START Available data
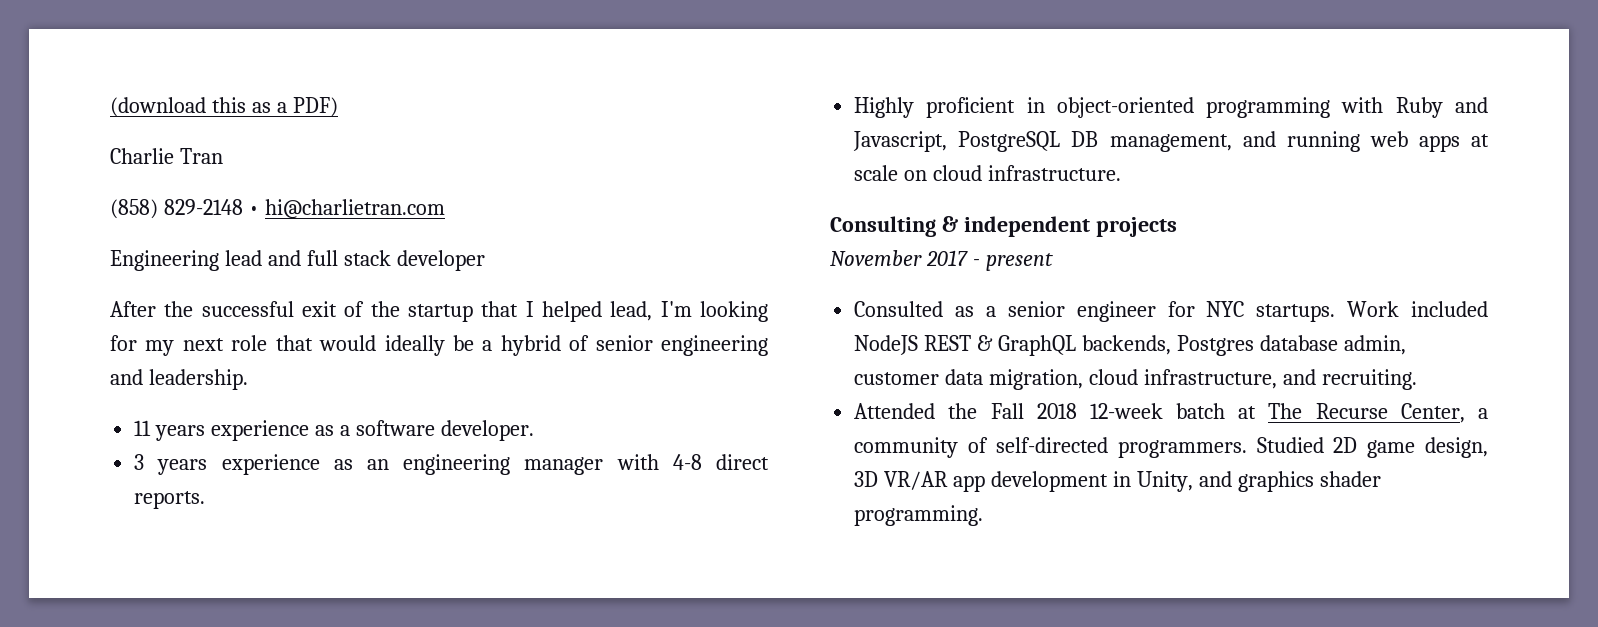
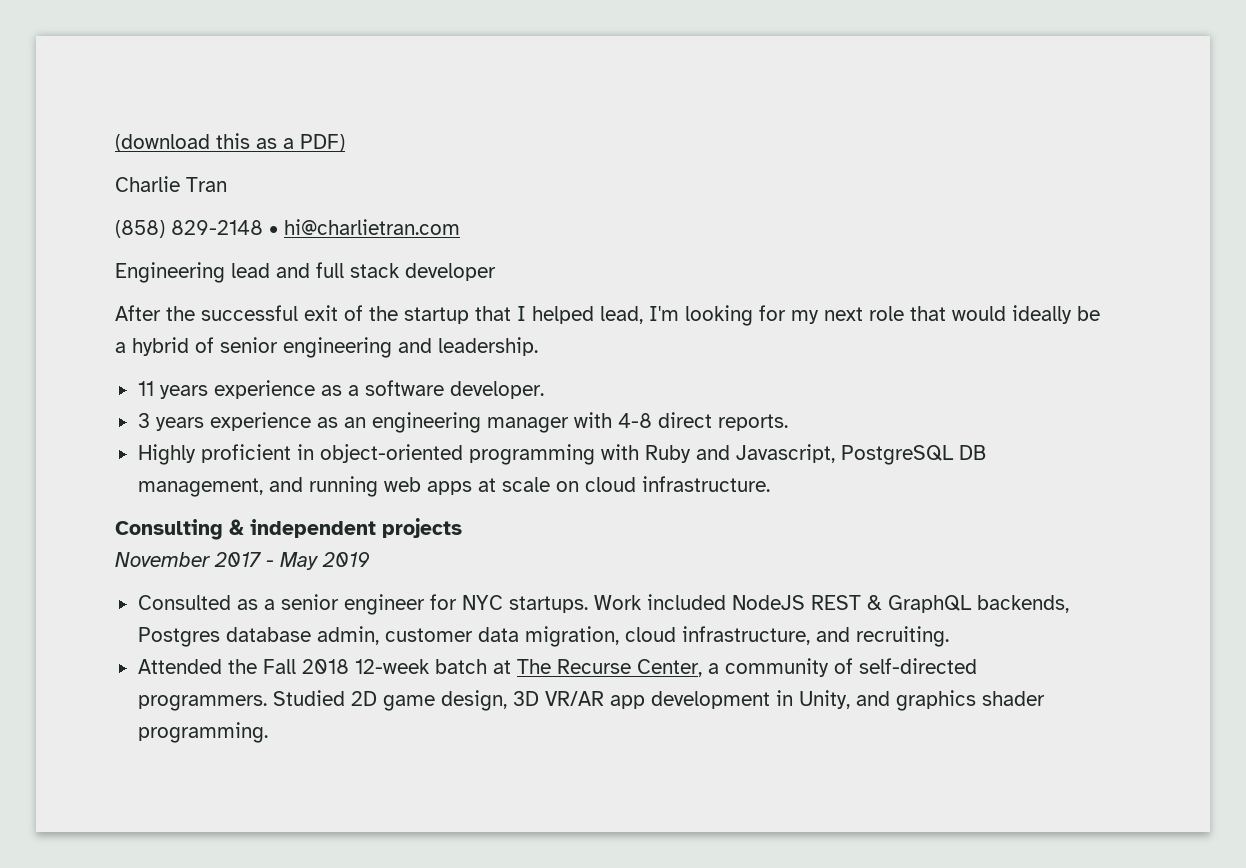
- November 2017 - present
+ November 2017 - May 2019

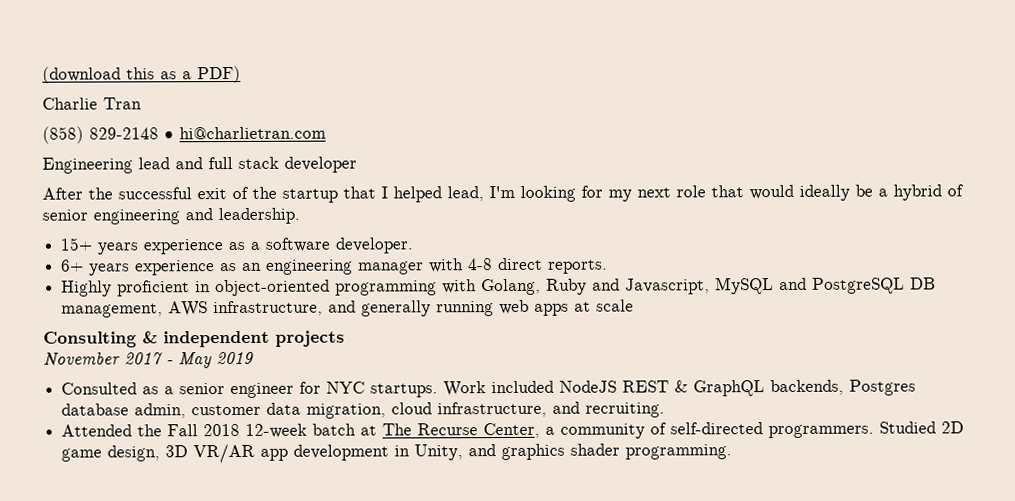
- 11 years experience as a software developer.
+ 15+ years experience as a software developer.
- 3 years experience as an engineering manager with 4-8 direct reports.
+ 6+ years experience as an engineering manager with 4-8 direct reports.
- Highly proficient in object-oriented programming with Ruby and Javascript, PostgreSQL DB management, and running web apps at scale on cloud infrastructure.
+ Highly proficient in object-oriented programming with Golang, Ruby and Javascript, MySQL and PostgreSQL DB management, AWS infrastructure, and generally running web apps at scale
END Available data
START Available data
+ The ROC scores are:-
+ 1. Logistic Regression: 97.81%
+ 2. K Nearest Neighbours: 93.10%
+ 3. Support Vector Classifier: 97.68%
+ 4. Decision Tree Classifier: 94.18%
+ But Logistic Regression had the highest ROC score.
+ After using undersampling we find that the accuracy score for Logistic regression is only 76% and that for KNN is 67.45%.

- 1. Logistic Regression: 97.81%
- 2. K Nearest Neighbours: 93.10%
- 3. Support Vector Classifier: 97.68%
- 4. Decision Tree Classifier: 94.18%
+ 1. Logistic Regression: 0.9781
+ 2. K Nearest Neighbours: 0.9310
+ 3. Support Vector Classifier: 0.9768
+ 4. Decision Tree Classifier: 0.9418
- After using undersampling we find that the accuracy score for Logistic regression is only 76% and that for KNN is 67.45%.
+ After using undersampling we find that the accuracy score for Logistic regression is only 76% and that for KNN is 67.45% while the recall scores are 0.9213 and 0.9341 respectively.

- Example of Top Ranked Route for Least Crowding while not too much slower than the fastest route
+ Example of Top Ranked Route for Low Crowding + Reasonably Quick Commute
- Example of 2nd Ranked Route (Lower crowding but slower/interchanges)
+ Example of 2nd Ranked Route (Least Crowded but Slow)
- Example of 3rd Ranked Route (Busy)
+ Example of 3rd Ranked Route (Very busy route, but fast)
END Available data
START Available data
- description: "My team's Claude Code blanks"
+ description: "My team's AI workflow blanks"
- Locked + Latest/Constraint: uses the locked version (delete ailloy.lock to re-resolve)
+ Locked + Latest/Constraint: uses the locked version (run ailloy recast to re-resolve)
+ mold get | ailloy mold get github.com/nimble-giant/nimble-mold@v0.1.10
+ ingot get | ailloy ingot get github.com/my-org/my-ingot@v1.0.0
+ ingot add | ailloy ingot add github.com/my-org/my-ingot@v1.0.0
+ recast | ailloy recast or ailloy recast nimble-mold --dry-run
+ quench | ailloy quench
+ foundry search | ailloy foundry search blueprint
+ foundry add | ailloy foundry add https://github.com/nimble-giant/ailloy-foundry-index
END Available data
→ **Exercise instructions**
Scan the entries above for lines with "mold" in them, then report how many there are as a plain number.

→ **Solution for this task**
2